In late 16th century Japan, "unfree labour" or slavery was officially banned; but forms of contract and indentured labour persisted alongside the period's penal codes' forced labour. Somewhat later, the Edo period's penal laws prescribed "non-free labour" for the immediate families of executed criminals in Article 17 of the Gotōke reijō (Tokugawa House Laws), but the practice never became common. The 1711 Gotōke reijō was compiled from over 600 statutes that were promulgated between 1597 and 1696.[10]

According to Kevin Bales in Disposable People: New Slavery in the Global Economy (1999), there are now an estimated 27 million slaves in the world.[11][12]


Blackbirding involves kidnapping or trickery to transport people to another country or far away from home, to work as a slave or low-paid involuntary worker. In some cases, workers were returned home after a period of time.


Serfdom bonds labourers to the land they farm, typically in a feudal society. Serfs typically have no legal right to leave, change employers, or seek paid work, though depending on economic conditions many did so anyway. Unlike chattel slaves, they typically cannot be sold separately from the land, and have rights such as the military protection of the lord.

Truck system

A truck system, in the specific sense in which the term is used by labour historians, refers to an unpopular or even exploitative form of payment associated with small, isolated and/or rural communities, in which workers or self-employed small producers are paid in either: goods, a form of payment known as truck wages, or tokens, private currency ("scrip") or direct credit, to be used at a company store, owned by their employers. A specific kind of truck system, in which credit advances are made against future work, is known in the U.S. as debt bondage.

Many scholars have suggested that employers use such systems to exploit workers and/or indebt them. This could occur, for example, if employers were able to pay workers with goods which had a market value below the level of subsistence, or by selling items to workers at inflated prices. Others argue that truck wages were a convenient way for isolated communities, such as during the early colonial settlement of North America, to operate when official currency was scarce.[13]

By the early 20th century, truck systems were widely seen, in industrialized countries, as exploitative; perhaps the most well-known example of this view was a 1947 U.S. hit song "Sixteen Tons". Many countries have Truck Act legislation that outlaws truck systems and requires payment in cash.


Though most closely associated with Medieval Europe, governments throughout human history have imposed regular short stints of unpaid labour upon lower social classes. These might be annual obligations of a few weeks or something similarly regular that lasted for the labourer's entire working life. As the system developed in the Philippines and elsewhere, the labourer could pay an appropriate fee and be exempted from the obligation.[14]

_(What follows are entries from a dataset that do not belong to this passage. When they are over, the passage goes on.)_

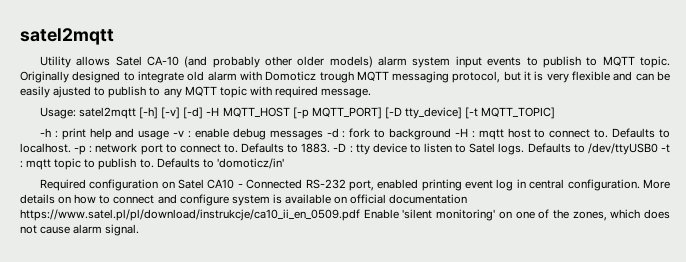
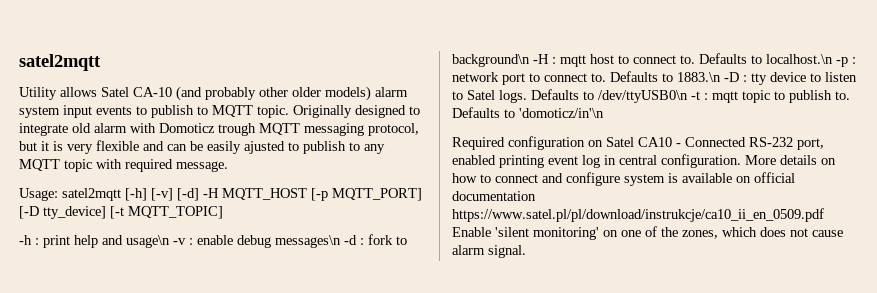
[138,130,170,140] usage -> [126,235,170,248] usage\n
[269,130,323,140] messages -> [275,235,341,248] messages\n
[389,128,452,140] background -> [452,54,530,67] background\n
[20,143,71,153] localhost. -> [766,54,833,64] localhost.\n
[301,143,331,153] 1883. -> [677,72,721,82] 1883.\n
[587,143,658,155] /dev/ttyUSB0 -> [598,90,688,103] /dev/ttyUSB0\n
[216,158,284,169] 'domoticz/in' -> [519,108,604,118] 'domoticz/in'\n

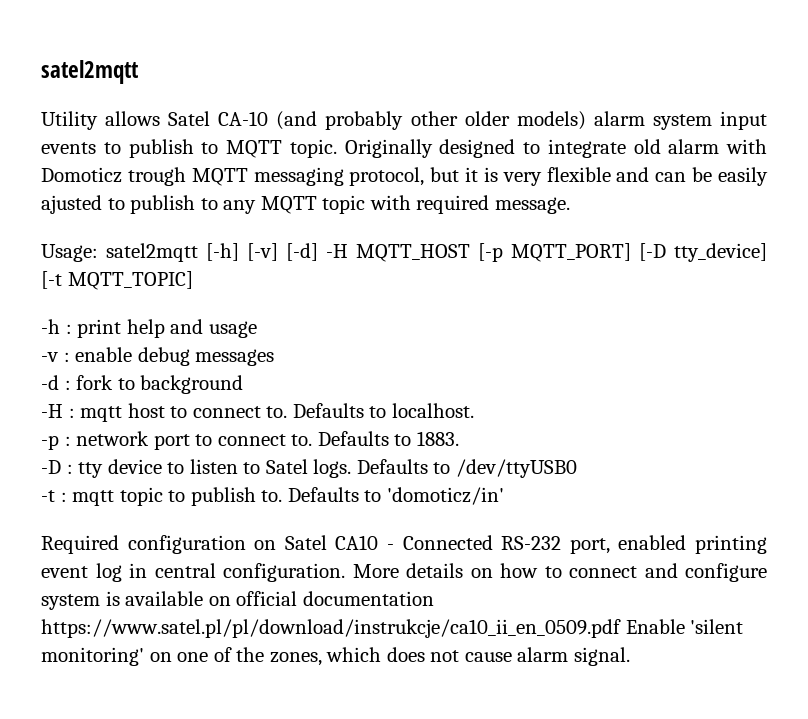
[126,235,170,248] usage\n -> [208,321,257,338] usage //
[275,235,341,248] messages\n -> [195,349,275,366] messages //
[452,54,530,67] background\n -> [140,375,244,394] background //
[766,54,833,64] localhost.\n -> [391,403,474,418] localhost. //
[677,72,721,82] 1883.\n -> [416,431,459,446] 1883. //
[598,90,688,103] /dev/ttyUSB0\n -> [455,459,577,478] /dev/ttyUSB0 //
[519,108,604,118] 'domoticz/in'\n -> [386,487,504,505] 'domoticz/in'

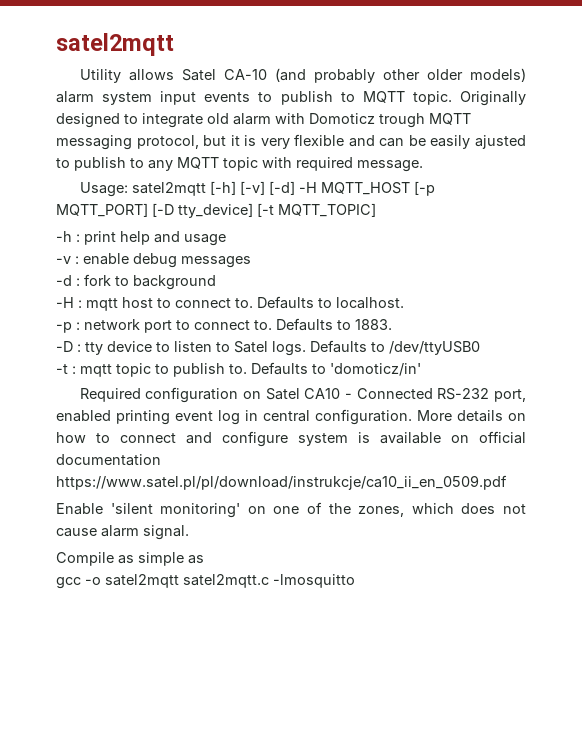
(621, 628) none -> (507, 482) //
(630, 656) none -> [56,552,204,566] [56,574,355,589] // Compile as simple as // gcc -o satel2mqtt satel2mqtt.c -lmosquitto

A form of forced labour in which peasants and members of lower castes were required to work for free existed in India before independence. This form of labour was known by several names, including veth, vethi, vetti-chakiri and begar .[15][16]

Penal labour

Labour camps

Female forced labourers wearing "OST" (Ost-Arbeiter) badges are liberated from a camp near Lodz, January 1945.

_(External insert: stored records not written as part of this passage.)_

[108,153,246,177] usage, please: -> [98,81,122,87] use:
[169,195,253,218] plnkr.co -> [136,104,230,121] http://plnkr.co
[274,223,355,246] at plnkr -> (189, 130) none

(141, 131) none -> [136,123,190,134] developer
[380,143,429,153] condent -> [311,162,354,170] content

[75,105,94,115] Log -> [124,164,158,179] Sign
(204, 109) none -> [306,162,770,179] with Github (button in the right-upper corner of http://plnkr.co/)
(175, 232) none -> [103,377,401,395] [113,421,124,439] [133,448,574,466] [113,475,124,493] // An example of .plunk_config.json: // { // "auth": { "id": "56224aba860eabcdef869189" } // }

Another historically significant example of forced labour was that of political prisoners, people from conquered or occupied countries, members of persecuted minorities, and prisoners of war, especially during the 20th century. The best-known example of this are the concentration camp system run by Nazi Germany in Europe during World War II, the Gulag camps[17] run by the Soviet Union,[18] and the forced labour used by the military of the Empire of Japan, especially during the Pacific War (such as the Burma Railway). Roughly 4,000,000 German POWs were used as "reparations labour" by the Allies for several years after the German surrender; this was permitted under the Third Geneva Convention provided they were accorded proper treatment.[19] China's laogai ("labour reform") system and North Korea's kwalliso camps are current examples.

About 12 million forced labourers, most of whom were Poles and Soviet citizens (Ost-Arbeiter) were employed in the German war economy inside Nazi Germany.[20][21] More than 2000 German companies profited from slave labour during the Nazi era, including Daimler, Deutsche Bank, Siemens, Volkswagen, Hoechst, Dresdner Bank, Krupp, Allianz, BASF, Bayer, BMW, and Degussa.[22][23] In particular, Germany's Jewish population was subject to slave labour prior to their extermination.[24]

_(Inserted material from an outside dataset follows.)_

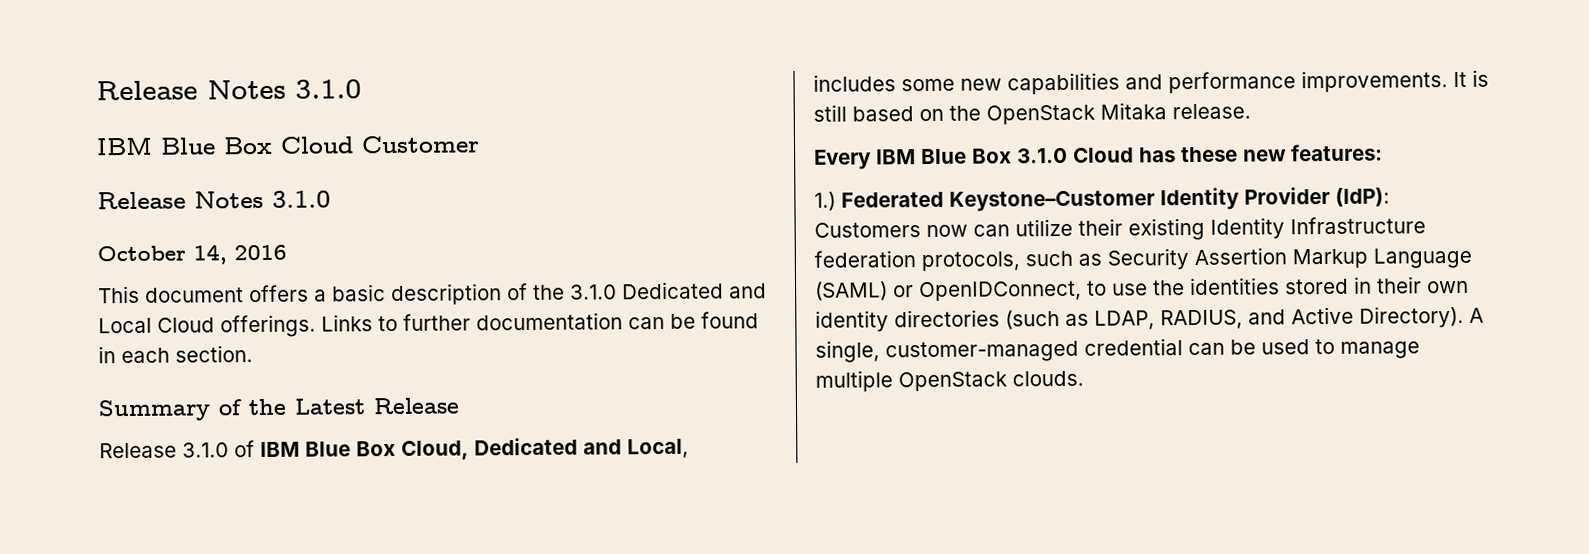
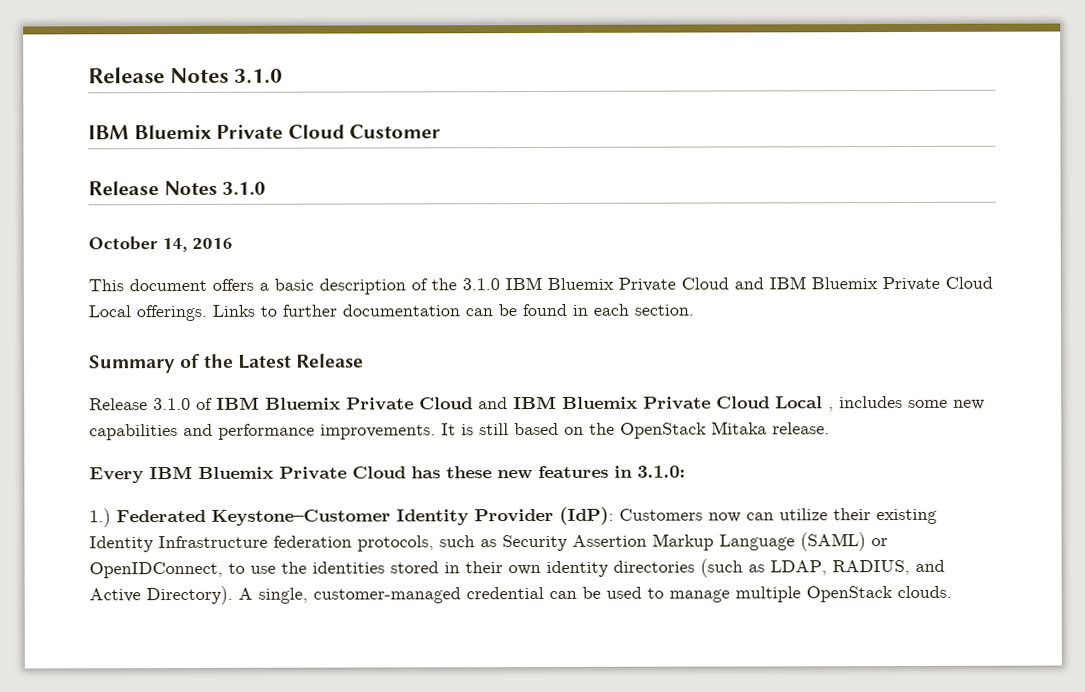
[160,136,273,155] Blue Box -> [133,124,284,140] Bluemix Private
[622,281,767,300] [98,317,215,334] Dedicated and Local Cloud -> [505,276,993,292] [88,305,131,318] IBM Bluemix Private Cloud and IBM Bluemix Private Cloud Local
[305,437,689,460] Blue Box Cloud, Dedicated and Local, -> [265,395,834,412] Bluemix Private Cloud and IBM Bluemix Private Cloud Local ,
[921,147,1068,165] Blue Box 3.1.0 -> [198,466,347,480] Bluemix Private
[1291,143,1383,162] features: -> [538,465,686,479] features in 3.1.0:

In Asia, according to a joint study of historians featuring Zhifen Ju, Mark Peattie, Toru Kubo, and Mitsuyoshi Himeta, more than 10 million Chinese were mobilized by the Japanese army and enslaved by the Kōa-in for slave labour in Manchukuo and north China.[25] The U.S. Library of Congress estimates that in Java, between 4 and 10 million romusha (Japanese: "manual labourer") were forced to work by the Japanese military. About 270,000 of these Javanese labourers were sent to other Japanese-held areas in South East Asia. Only 52,000 were repatriated to Java, meaning that there was a death rate of 80%.[26]

Kerja rodi (Heerendiensten), was the term for forced labour in Indonesia under Dutch colonial rule.

The Khmer Rouge attempted to turn Cambodia into a classless society by depopulating cities and forcing the urban population ("New People") into agricultural communes. The entire population was forced to become farmers in labour camps.

Prison labour

American prisoner "chain gang" labourers, 2006. Notice the shackles on the feet of the prisoners.

Convict or prison labour is another classic form of unfree labour. The forced labour of convicts has often been regarded with lack of sympathy, because of the social stigma attached to people regarded as common criminals.

Three British colonies in Australia— New South Wales, Van Diemen's Land and Western Australia—are examples of the state use of convict labour. Australia received thousands of convict labourers in the eighteenth and nineteenth centuries who were given sentences for crimes ranging from those now considered to be minor misdemeanors to such serious offences as murder, rape and incest. A considerable number of Irish convicts were sentenced to transportation for treason while fighting against British rule in Ireland.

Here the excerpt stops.